(Version comparison data)

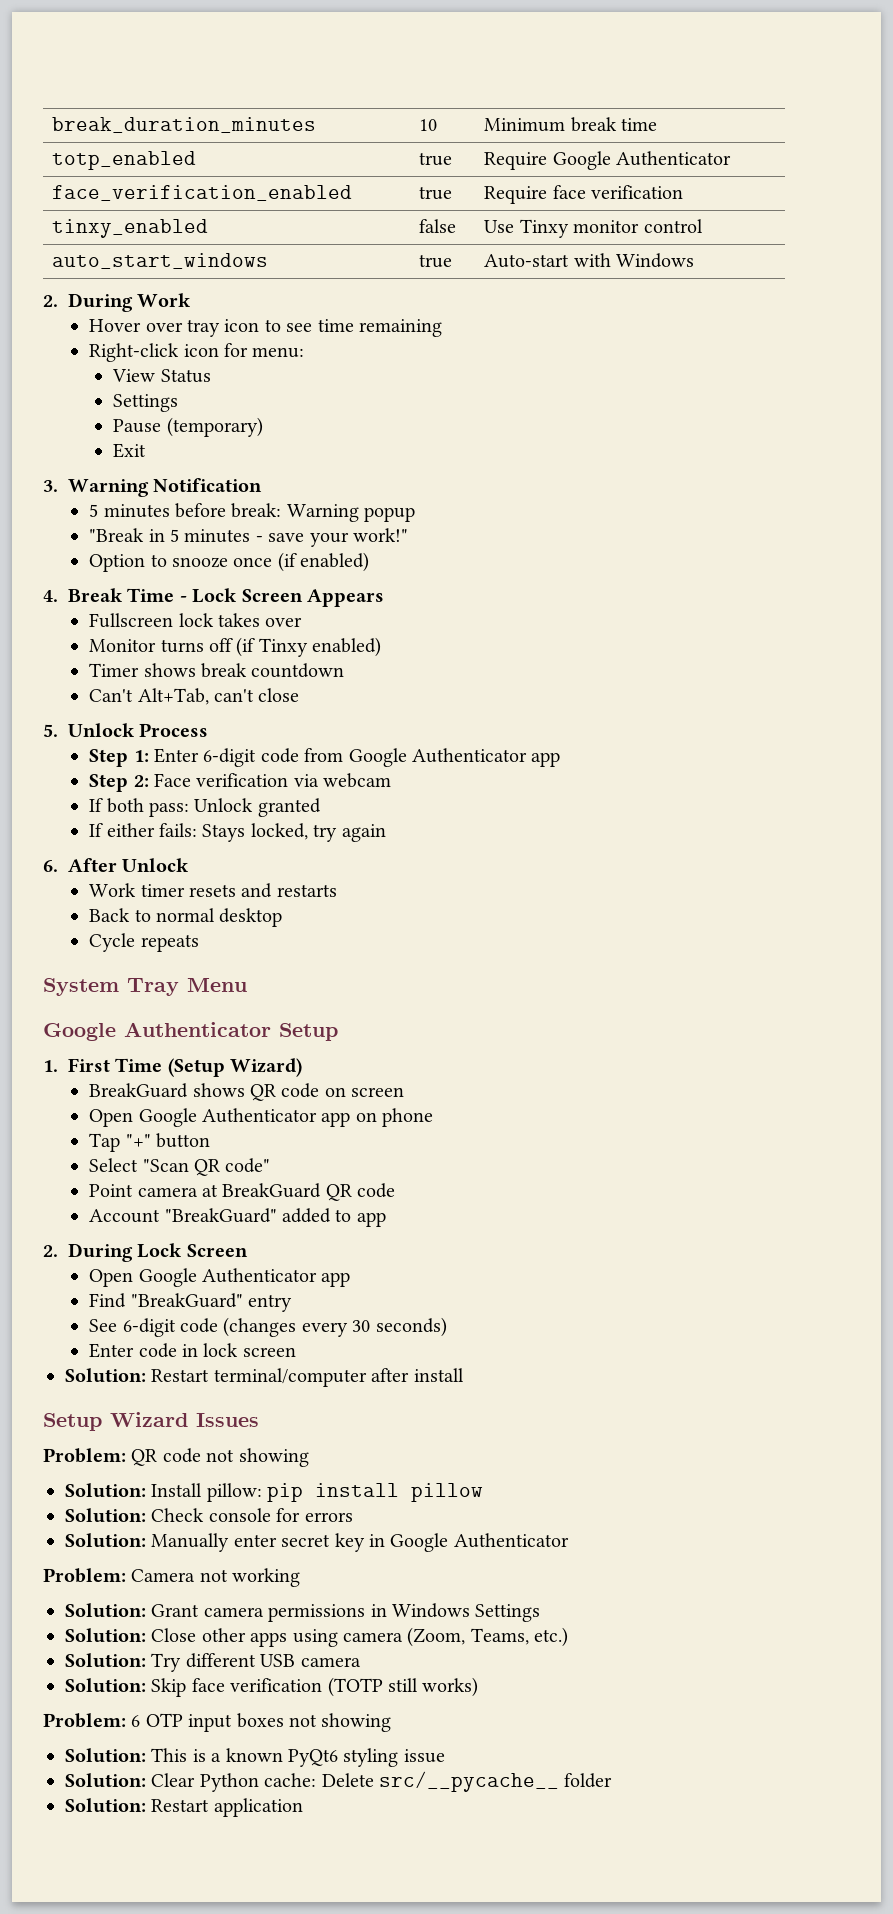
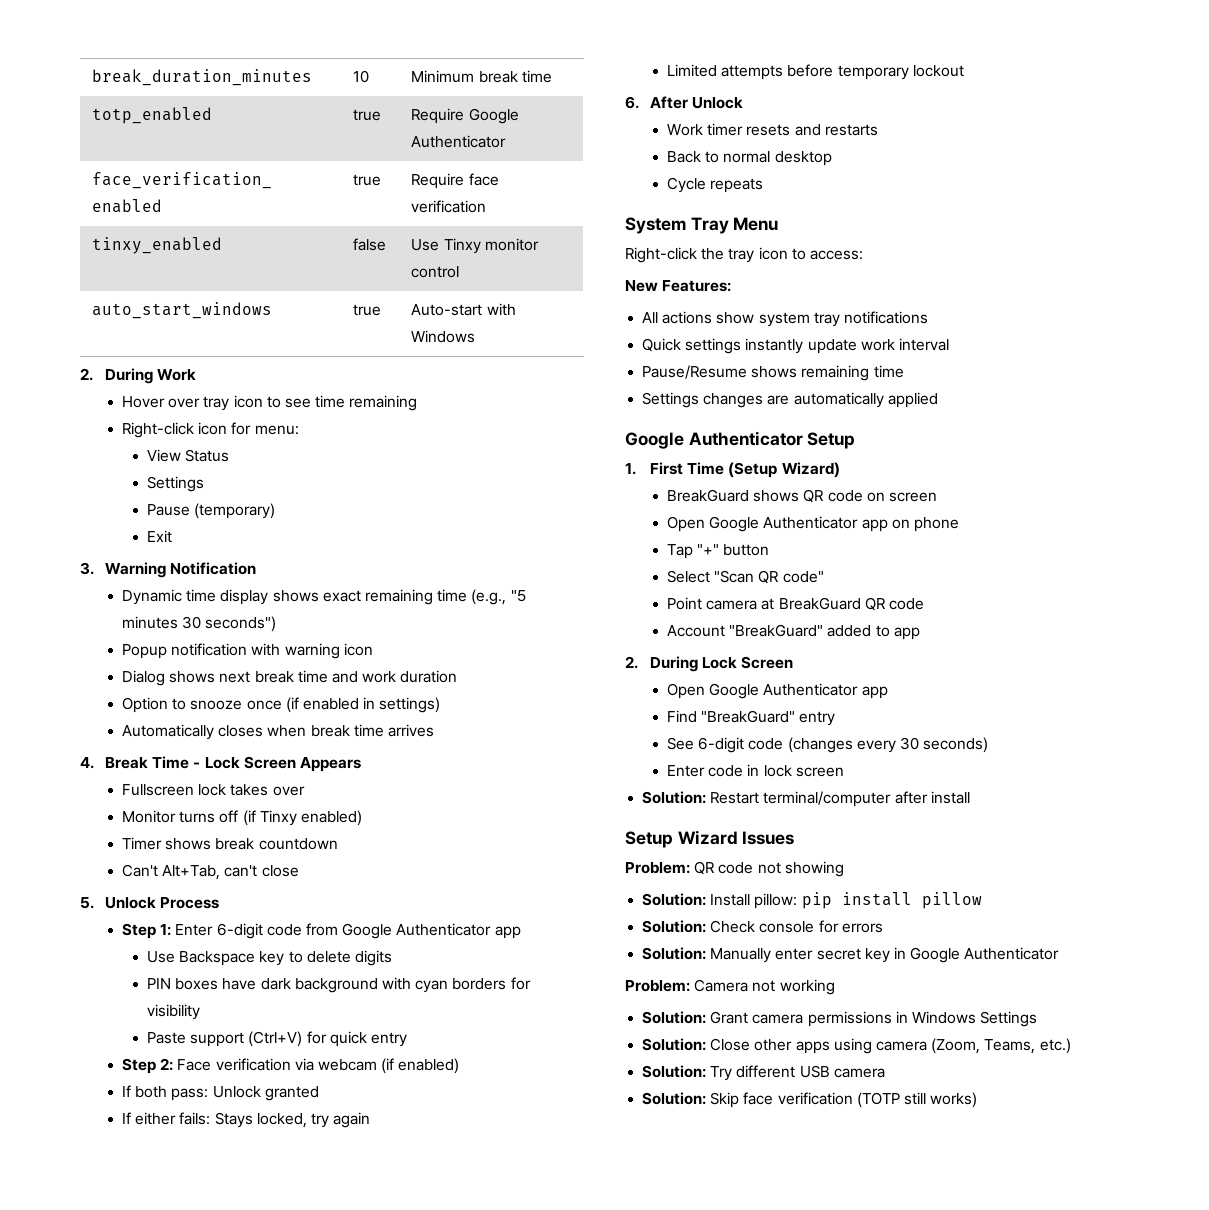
- 5 minutes before break: Warning popup
- "Break in 5 minutes - save your work!"
+ Dynamic time display shows exact remaining time (e.g., "5 minutes 30 seconds")
+ Popup notification with warning icon
+ Dialog shows next break time and work duration
- Option to snooze once (if enabled)
+ Option to snooze once (if enabled in settings)
+ Automatically closes when break time arrives
+ Use Backspace key to delete digits
+ PIN boxes have dark background with cyan borders for visibility
+ Paste support (Ctrl+V) for quick entry
- Step 2: Face verification via webcam
+ Step 2: Face verification via webcam (if enabled)
+ Limited attempts before temporary lockout
+ Right-click the tray icon to access:
+ New Features:
+ All actions show system tray notifications
+ Quick settings instantly update work interval
+ Pause/Resume shows remaining time
+ Settings changes are automatically applied
- Problem: 6 OTP input boxes not showing
- Solution: This is a known PyQt6 styling issue
- Solution: Clear Python cache: Delete src/__pycache__ folder
- Solution: Restart application

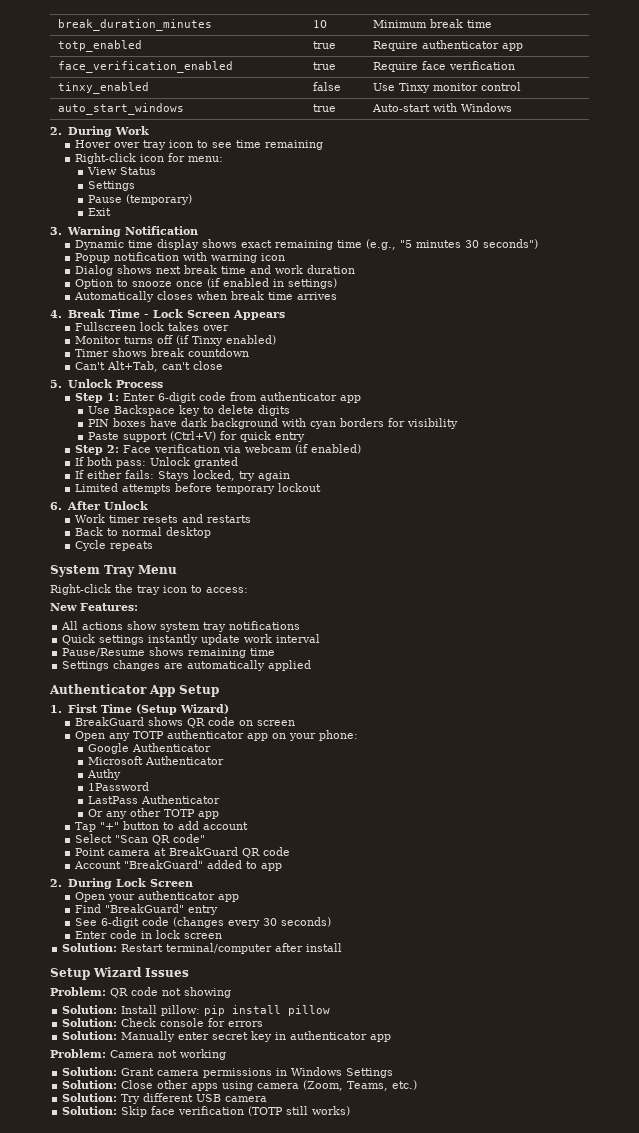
- totp_enabled | true | Require Google Authenticator
+ totp_enabled | true | Require authenticator app
- Step 1: Enter 6-digit code from Google Authenticator app
+ Step 1: Enter 6-digit code from authenticator app
- Google Authenticator Setup
+ Authenticator App Setup
- Open Google Authenticator app on phone
+ Open any TOTP authenticator app on your phone:
+ Google Authenticator
+ Microsoft Authenticator
+ Authy
+ 1Password
+ LastPass Authenticator
+ Or any other TOTP app
- Tap "+" button
+ Tap "+" button to add account
  2. During Lock Screen
- Open Google Authenticator app
+ Open your authenticator app
- Solution: Manually enter secret key in Google Authenticator
+ Solution: Manually enter secret key in authenticator app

## Work instructions
Take the entries above and set them down exactly, minus the pictures.

## Task result
- 5 minutes before break: Warning popup
- "Break in 5 minutes - save your work!"
+ Dynamic time display shows exact remaining time (e.g., "5 minutes 30 seconds")
+ Popup notification with warning icon
+ Dialog shows next break time and work duration
- Option to snooze once (if enabled)
+ Option to snooze once (if enabled in settings)
+ Automatically closes when break time arrives
+ Use Backspace key to delete digits
+ PIN boxes have dark background with cyan borders for visibility
+ Paste support (Ctrl+V) for quick entry
- Step 2: Face verification via webcam
+ Step 2: Face verification via webcam (if enabled)
+ Limited attempts before temporary lockout
+ Right-click the tray icon to access:
+ New Features:
+ All actions show system tray notifications
+ Quick settings instantly update work interval
+ Pause/Resume shows remaining time
+ Settings changes are automatically applied
- Problem: 6 OTP input boxes not showing
- Solution: This is a known PyQt6 styling issue
- Solution: Clear Python cache: Delete src/__pycache__ folder
- Solution: Restart application

- totp_enabled | true | Require Google Authenticator
+ totp_enabled | true | Require authenticator app
- Step 1: Enter 6-digit code from Google Authenticator app
+ Step 1: Enter 6-digit code from authenticator app
- Google Authenticator Setup
+ Authenticator App Setup
- Open Google Authenticator app on phone
+ Open any TOTP authenticator app on your phone:
+ Google Authenticator
+ Microsoft Authenticator
+ Authy
+ 1Password
+ LastPass Authenticator
+ Or any other TOTP app
- Tap "+" button
+ Tap "+" button to add account
  2. During Lock Screen
- Open Google Authenticator app
+ Open your authenticator app
- Solution: Manually enter secret key in Google Authenticator
+ Solution: Manually enter secret key in authenticator app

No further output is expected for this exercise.